La politica ha sempre avuto alti e bassi, miserie e nobiltà, ma dopo la fine delle appartenenze ideologiche che comunque imponevano una misura e uno stile di comunicazione – pensiamo a De Mita o a La Malfa, a Zanone o a Berlinguer – ogni limite è stato abbattuto nel nome dell’incisività della comunicazione e ogni comportamento, boutade, sciocchezza, millanteria o menzogna sono sostanzialmente concessi e considerati una variabile della comunicazione politica. Tanto più se “bucano” e raccolgono follower che replicano con emoticon infantilmente semplificati: un battimano, un cuoricino, un dito alzato. Per qualcuno è democrazia virtuale. A noi pare una epocale regressione comunicativa che però finisce per incidere sulla qualità dell’azione e della proposta politica. 

Se può essere una buona notizia, in questa débacle dell’etica della comunicazione politica non siamo soli. Anni fa, uno degli intellettuali più brillanti degli Stati Uniti, l’afroamericano docente a Yale Stephen Carter, scrisse un prezioso libro intitolato Civility, nel quale denunciava la trivializzazione del linguaggio e dello stile politico. La tesi di fondo è che il linguaggio e lo stile non sono accessori della politica ma ne costituiscono elementi portanti, e pertanto trivializzare il linguaggio politico equivale a trivializzare le politica. «La nostra civiltà nei riguardi degli altri – afferma – non dipende se ci piacciano o meno». «La civiltà richiede che noi ci sacrifichiamo anche per l’estraneo, non solo per coloro che conosciamo». «La civiltà ha due aspetti: la generosità, anche se ha un prezzo. E la fiducia, anche se è rischiosa». «La civiltà non impone solo dei doveri negativi come quello di non ferire.
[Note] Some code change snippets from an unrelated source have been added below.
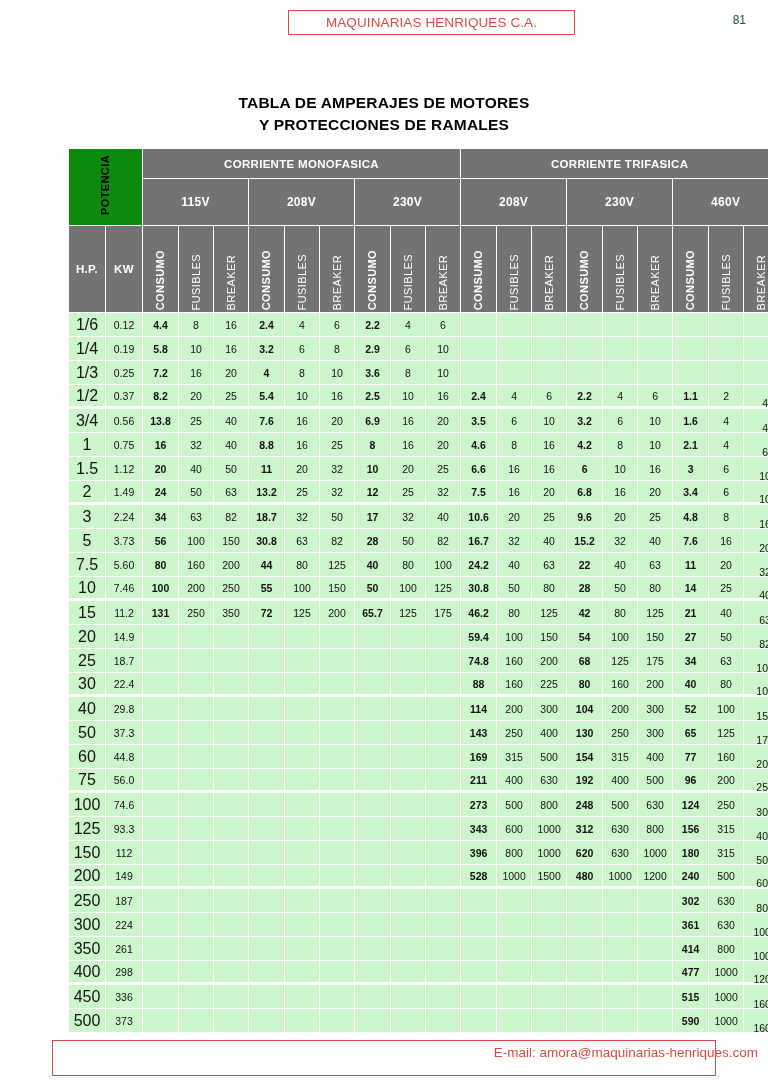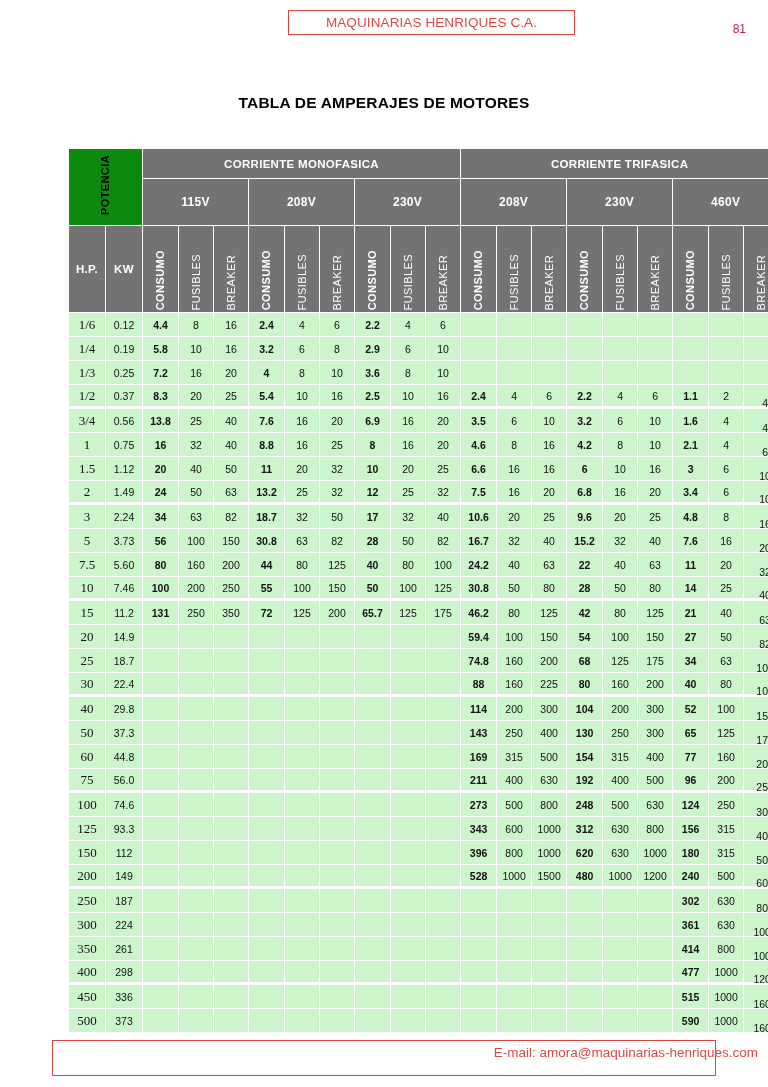--- a/index.html
+++ b/index.html
@@ -8,22 +8,22 @@
     width: 768px; height: 1087px;
     background: #ffffff;
     font-family: "Liberation Sans", sans-serif;
     color: #000;
     position: relative;
     overflow: hidden;
   }
 
   
   .page-number {
-    position: absolute; right: 22px; top: 22px;
-    font-size: 12px; color: #be185d;
+    position: absolute; right: 22px; top: 13px;
+    font-size: 12px; color: #14532d;
   }
   .company-stamp {
     position: absolute; left: 288px; top: 10px;
     width: 287px; height: 25px;
     border: 1.5px solid #d94a46;
     display: flex; align-items: center; justify-content: center;
     color: #d94a46; font-size: 13.5px; letter-spacing: .1px;
     white-space: nowrap;
   }
 
@@ -85,21 +85,21 @@
   
   .bd {
     background: #ccf5cc;
     text-align: center;
     vertical-align: middle;
     font-size: 10.5px;
     height: 23px;
     color: #111;
     position: relative;
   }
-  .bd.hp  { font-size: 13px; font-family: Liberation Serif, serif; }
+  .bd.hp  { font-size: 16px; }
   .bd.kw  { font-size: 10.5px; }
   .bd.consumo { font-weight: bold; }
   .bd.shift { }
   .bd.shift span { position: relative; top: 7px; left: 4px; display:inline-block; }
 
   tr.group-end td { border-bottom: 2.5px solid #ffffff; }
 
   
   .footer-box {
     position: absolute; left: 52px; top: 1040px;
@@ -115,20 +115,21 @@
 <body>
 
 <div class="page-number">81</div>
 
 <div class="company-stamp">
   <span>MAQUINARIAS HENRIQUES C.A.</span>
 </div>
 
 <div class="doc-title">
   <div>TABLA DE AMPERAJES DE MOTORES</div>
+  <div>Y PROTECCIONES DE RAMALES</div>
 </div>
 
 <div class="table-wrap">
   <table class="amp">
     <colgroup>
       <col style="width:36px">
         <col style="width:36px">
       <col style="width:35px">
         <col style="width:34px">
         <col style="width:34px">
@@ -256,21 +257,21 @@
           <td class="bd consumo"></td>
           <td class="bd "></td>
           <td class="bd "></td>
           <td class="bd consumo"></td>
           <td class="bd "></td>
           <td class="bd "></td>
         </tr>
         <tr class="group-end">
           <td class="bd hp">1/2</td>
           <td class="bd kw">0.37</td>
-          <td class="bd consumo">8.3</td>
+          <td class="bd consumo">8.2</td>
           <td class="bd ">20</td>
           <td class="bd ">25</td>
           <td class="bd consumo">5.4</td>
           <td class="bd ">10</td>
           <td class="bd ">16</td>
           <td class="bd consumo">2.5</td>
           <td class="bd ">10</td>
           <td class="bd ">16</td>
           <td class="bd consumo">2.4</td>
           <td class="bd ">4</td>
Ma anche quello affermativo di fare il bene». Il libro fu scritto più di venti anni fa e oggi alla Casa Bianca c’è un politico come Donald Trump che di civility mostra averne ben poca. Anzi, gli Stati Uniti della nuova Destra repubblicana degli affaristi come Trump e dei predicatori fondamentalisti più radicali, a cui si ispirano il vicepresidente Mike Pence o il segretario di Stato Mike Pompeo, sono stati il laboratorio che ha affinato il concetto stesso di fake news.
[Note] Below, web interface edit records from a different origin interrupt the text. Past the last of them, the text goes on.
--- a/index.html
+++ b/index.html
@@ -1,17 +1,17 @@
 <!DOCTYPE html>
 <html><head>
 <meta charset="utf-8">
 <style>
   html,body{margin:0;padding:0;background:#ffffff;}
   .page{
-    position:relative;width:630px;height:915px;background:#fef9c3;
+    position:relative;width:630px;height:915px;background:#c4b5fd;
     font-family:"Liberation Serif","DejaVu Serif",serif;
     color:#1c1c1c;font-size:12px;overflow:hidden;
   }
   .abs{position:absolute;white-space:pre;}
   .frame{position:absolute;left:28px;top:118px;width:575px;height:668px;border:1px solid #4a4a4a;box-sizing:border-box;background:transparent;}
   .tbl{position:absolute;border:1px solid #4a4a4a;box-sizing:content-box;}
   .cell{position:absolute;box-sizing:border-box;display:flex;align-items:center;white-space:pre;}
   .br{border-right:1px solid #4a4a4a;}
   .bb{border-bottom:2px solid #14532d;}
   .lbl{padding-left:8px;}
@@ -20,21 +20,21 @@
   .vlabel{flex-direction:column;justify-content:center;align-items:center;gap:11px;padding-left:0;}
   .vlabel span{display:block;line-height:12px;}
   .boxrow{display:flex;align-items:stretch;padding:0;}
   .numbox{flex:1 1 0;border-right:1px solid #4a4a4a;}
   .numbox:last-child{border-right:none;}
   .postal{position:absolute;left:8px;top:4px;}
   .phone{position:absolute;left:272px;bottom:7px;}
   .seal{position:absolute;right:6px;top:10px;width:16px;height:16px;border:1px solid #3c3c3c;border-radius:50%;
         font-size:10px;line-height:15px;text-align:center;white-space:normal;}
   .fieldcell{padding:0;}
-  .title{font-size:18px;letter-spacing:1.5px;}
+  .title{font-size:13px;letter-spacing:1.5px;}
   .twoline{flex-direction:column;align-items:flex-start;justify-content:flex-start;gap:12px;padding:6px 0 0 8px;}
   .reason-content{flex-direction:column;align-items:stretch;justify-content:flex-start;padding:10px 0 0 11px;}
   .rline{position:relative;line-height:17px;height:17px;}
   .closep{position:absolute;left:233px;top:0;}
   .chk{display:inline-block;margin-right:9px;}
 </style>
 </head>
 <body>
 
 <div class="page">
Mal comune non può e non deve essere mezzo gaudio. Ma se una lezione possiamo ricavare da questa vicenda è che un certo modo di fare comunicazione e quindi politica ha avvelenato i pozzi della verità della coesione sociale e della civiltà etica e giuridica. Una politica davvero “nuova” e “altra” non può partire che da linguaggi nuovi e altri rispetto a quelli che ci assordano e ci feriscono ogni giorno.